WORK TASK: Return only the lines of the listing below that run from the line with "(568, 820) none" through the line with "[160,892,232,902] informacion ->", both ends included, exactly as written.

STORED DATA:
Segment Open
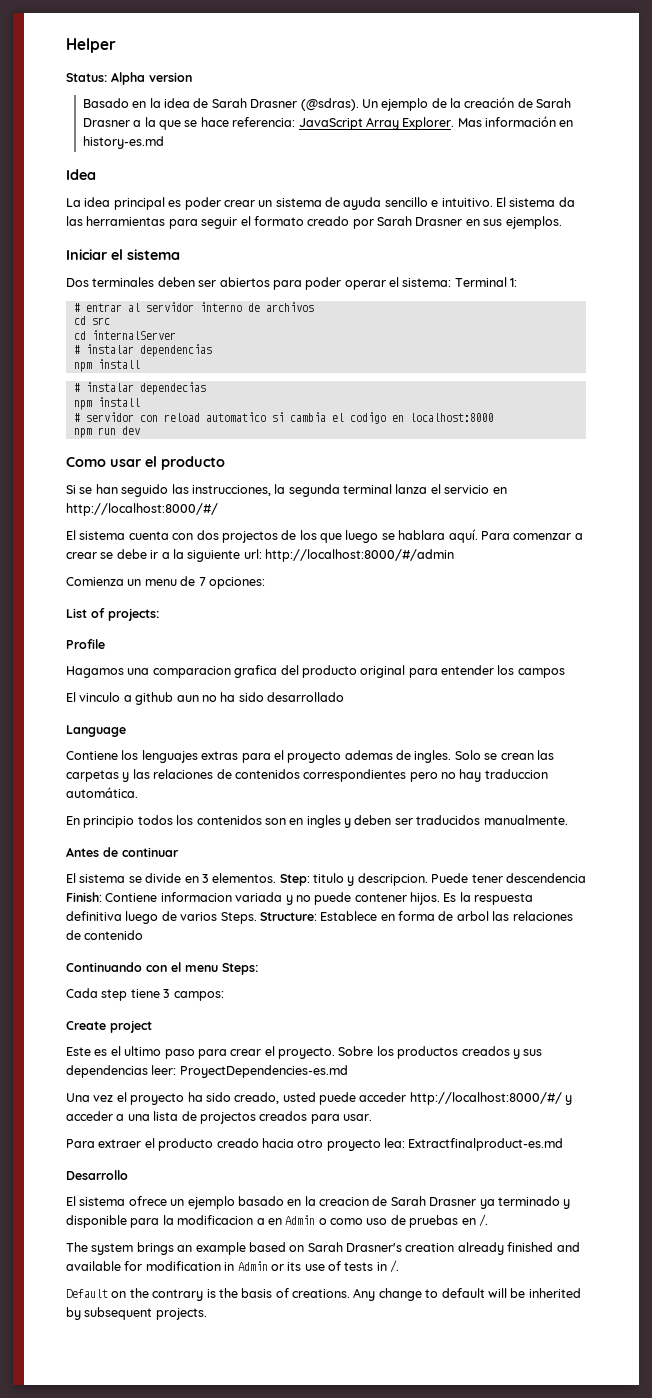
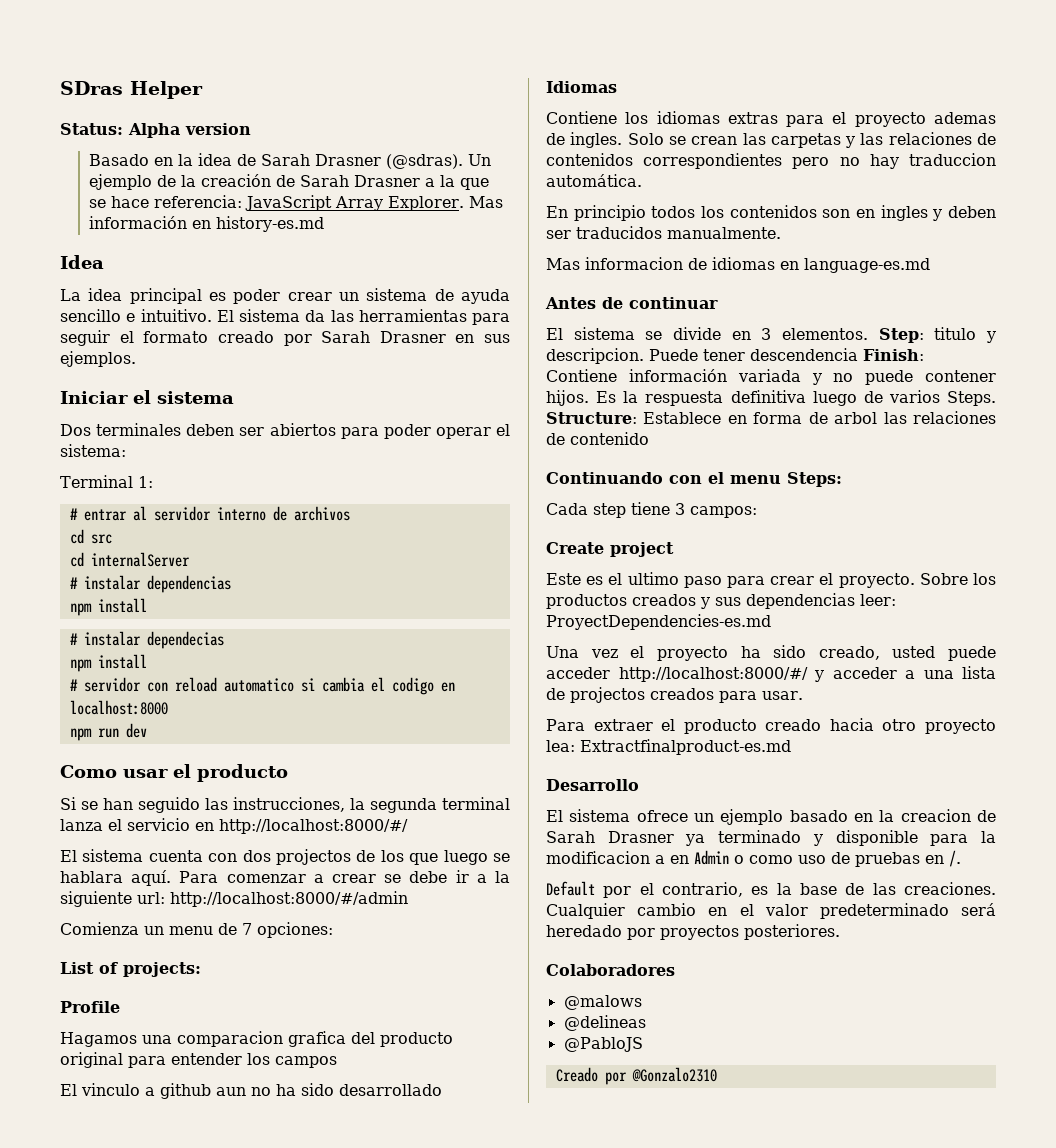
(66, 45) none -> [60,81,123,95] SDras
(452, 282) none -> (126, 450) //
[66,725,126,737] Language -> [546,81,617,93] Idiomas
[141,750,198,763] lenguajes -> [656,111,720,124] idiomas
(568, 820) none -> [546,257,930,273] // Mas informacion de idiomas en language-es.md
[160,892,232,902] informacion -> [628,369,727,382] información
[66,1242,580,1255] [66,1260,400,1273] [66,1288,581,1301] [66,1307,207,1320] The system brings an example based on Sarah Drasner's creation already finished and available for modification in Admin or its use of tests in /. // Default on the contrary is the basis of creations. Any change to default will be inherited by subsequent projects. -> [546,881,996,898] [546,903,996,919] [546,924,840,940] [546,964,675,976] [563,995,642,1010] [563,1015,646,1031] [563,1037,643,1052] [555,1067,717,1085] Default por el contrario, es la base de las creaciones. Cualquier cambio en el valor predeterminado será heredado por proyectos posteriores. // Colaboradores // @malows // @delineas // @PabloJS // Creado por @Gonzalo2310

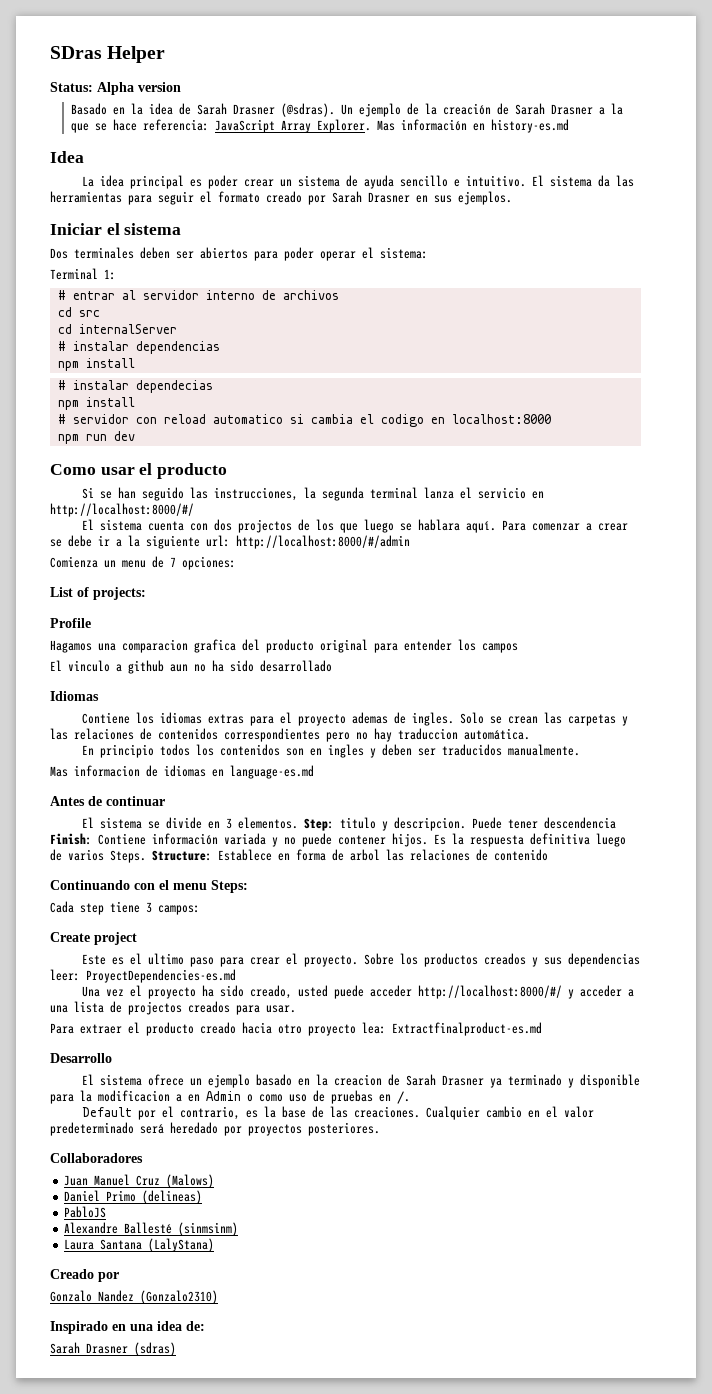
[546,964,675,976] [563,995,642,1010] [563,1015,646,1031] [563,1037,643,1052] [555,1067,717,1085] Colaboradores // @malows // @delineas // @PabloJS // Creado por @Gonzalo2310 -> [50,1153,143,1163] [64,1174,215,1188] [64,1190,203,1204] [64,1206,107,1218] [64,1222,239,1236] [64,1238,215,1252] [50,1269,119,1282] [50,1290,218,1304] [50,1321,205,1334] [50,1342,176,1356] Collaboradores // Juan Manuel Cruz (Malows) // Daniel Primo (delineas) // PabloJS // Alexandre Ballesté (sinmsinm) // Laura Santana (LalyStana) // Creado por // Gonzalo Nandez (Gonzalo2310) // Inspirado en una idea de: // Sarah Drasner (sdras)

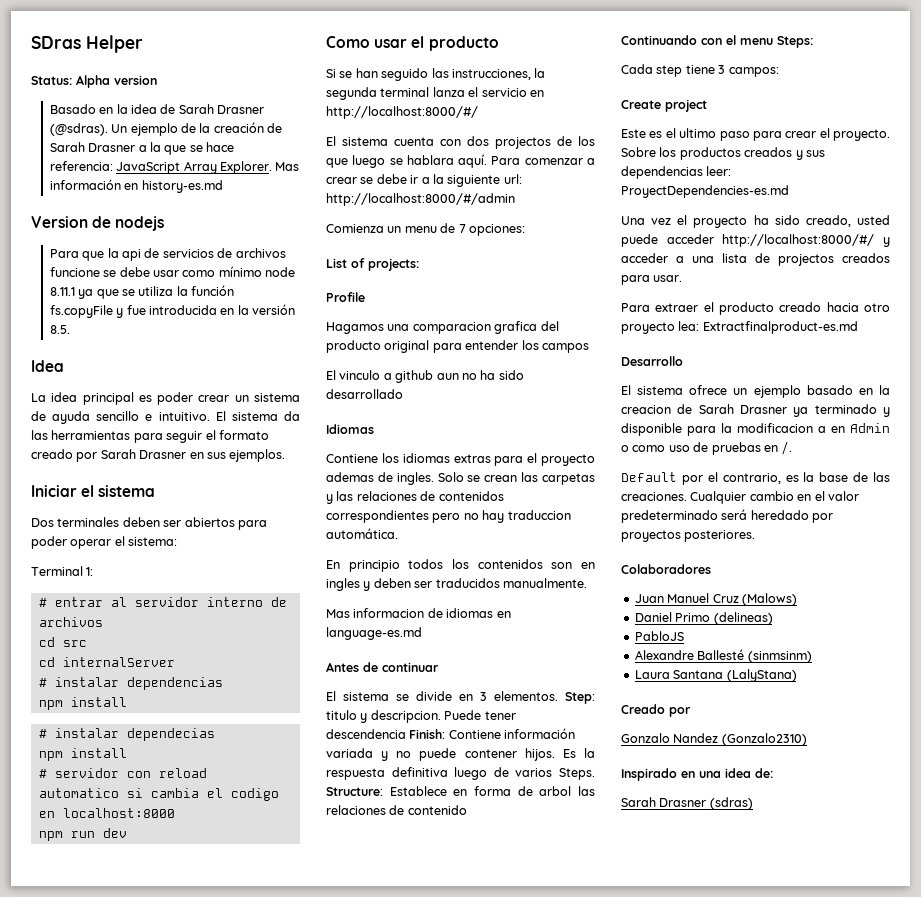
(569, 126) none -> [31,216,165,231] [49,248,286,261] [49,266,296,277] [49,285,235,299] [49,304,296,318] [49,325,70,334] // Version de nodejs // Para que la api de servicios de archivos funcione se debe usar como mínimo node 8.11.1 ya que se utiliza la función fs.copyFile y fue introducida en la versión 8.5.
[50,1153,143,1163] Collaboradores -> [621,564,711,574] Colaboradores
Segment Closed
ANSWER BELOW:
(568, 820) none -> [546,257,930,273] // Mas informacion de idiomas en language-es.md
[160,892,232,902] informacion -> [628,369,727,382] información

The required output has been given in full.